While February feels nostalgic for those early days when he was learning to climb, his rise to prominence was by no means simple. Policies, facilities, resources and access throughout South Africa were segregated under apartheid. Apartheid was a system of state-mandated racial segregation policies implemented in South Africa from 1948 until the early 1990s. In 1994, the African National Congress (ANC) won a majority in the general election, elected Nelson Mandela president and announced the Government of National Unity, which began broad repeals of apartheid laws. Even after the repeals, the effects of segregation lingered in the culture and society of South Africa despite no longer being explicitly written into the laws governing the country.

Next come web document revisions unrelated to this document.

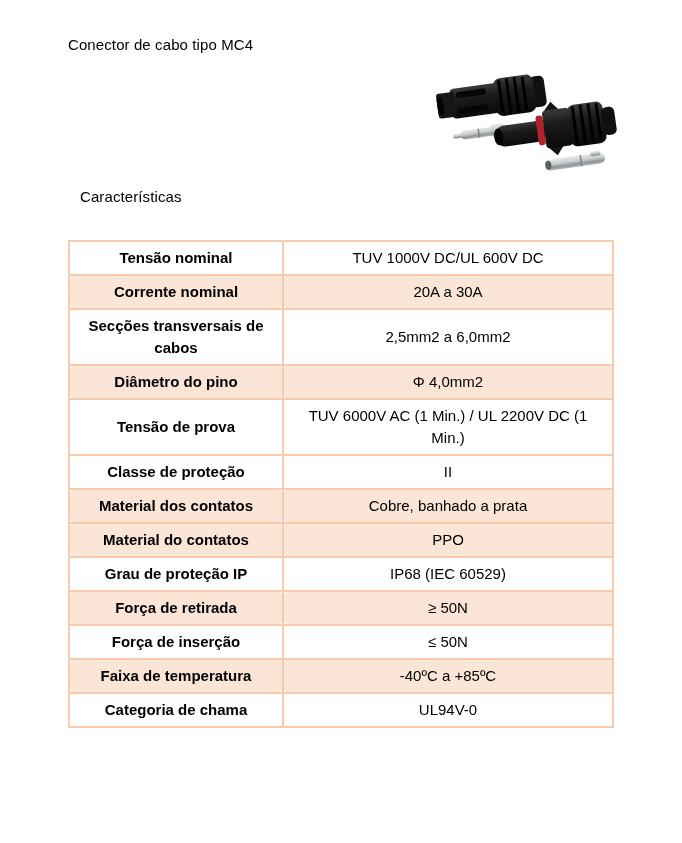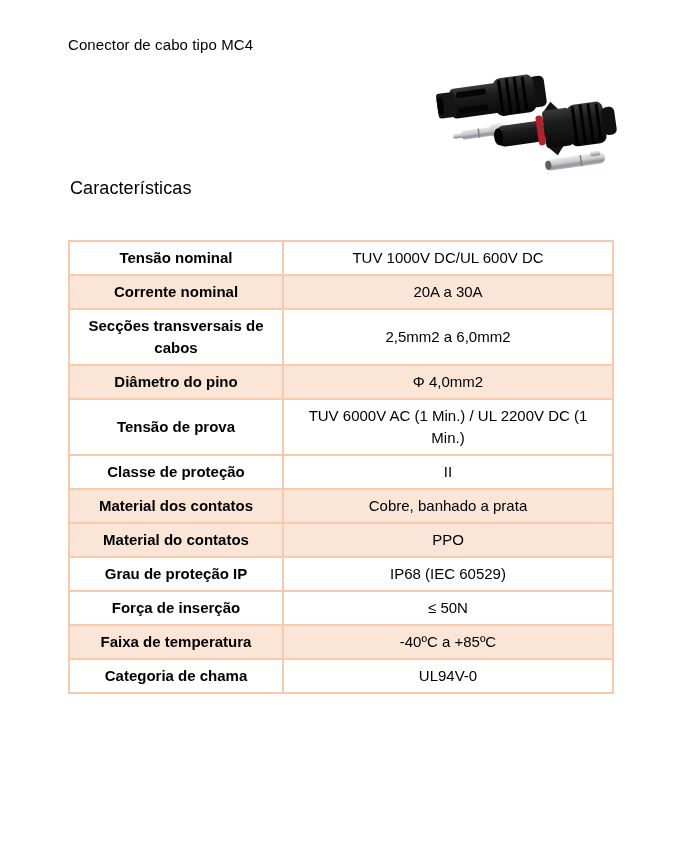"Características" .section-heading { font-size: 18px -> 15px; margin: 2px -> 12px }
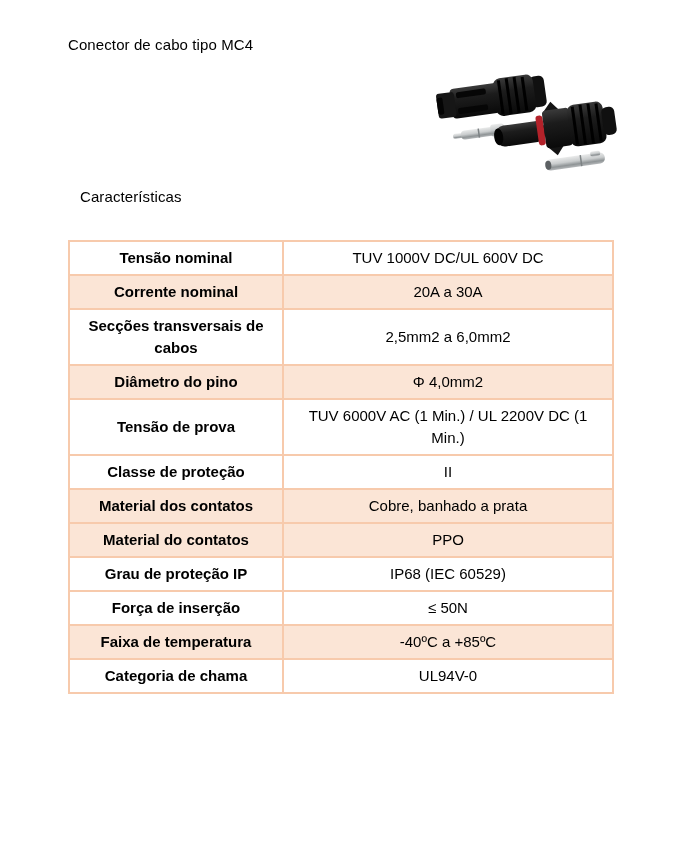"Corrente nominal" table.spec tr.alt td { border-radius: none -> 7px }
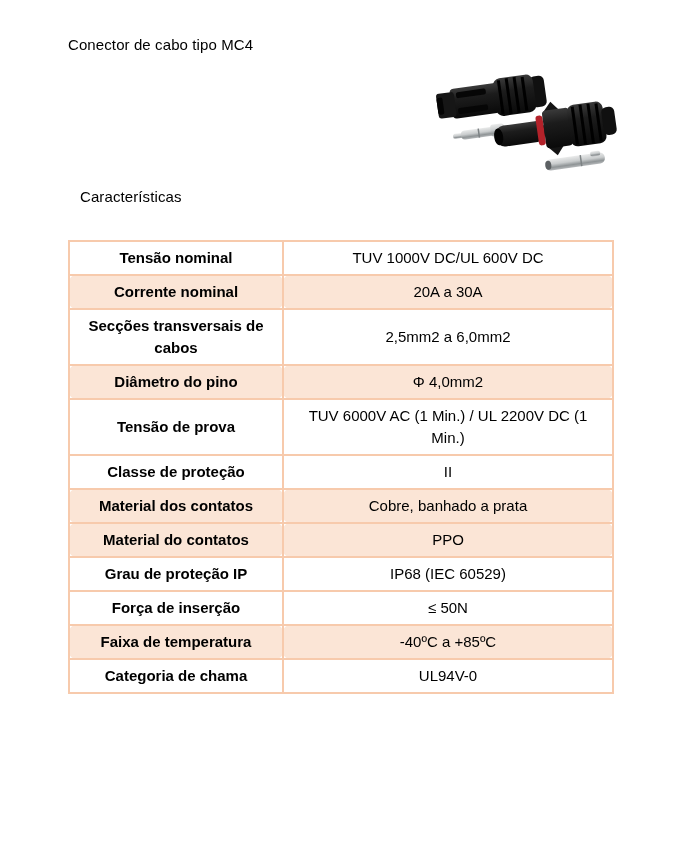"Força de retirada" tr.alt { html: none -> <tr> <td>Força de retirada</td> <td>≥ 50N</td> </tr> }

While these racist policies were in place, access to the mountains was more difficult, and February, being Black, struggled to find climbing partners early on. While there was no official rule against it, he wasn’t welcome at the local chapter of the Mountain Club of South Africa, and he couldn’t access certain climbing areas. 

There were some people who climbed with February regardless of the country’s norms. Still, the racial discrimination he faced made it so he couldn’t experience climbing in the same way as his white peers. He couldn’t focus solely on climbing, and the activity didn’t provide the same fantasy of escape from society that American dirtbag culture has long depicted. While February ended up excelling, opening up hundreds of new routes, his race always complicated his involvement in the climbing world. In response, February developed a knack for skirting around rules that sought to keep him from doing what he loved, not cheating exactly—he is very clear about that—but circumventing, maneuvering and equivocating around policies.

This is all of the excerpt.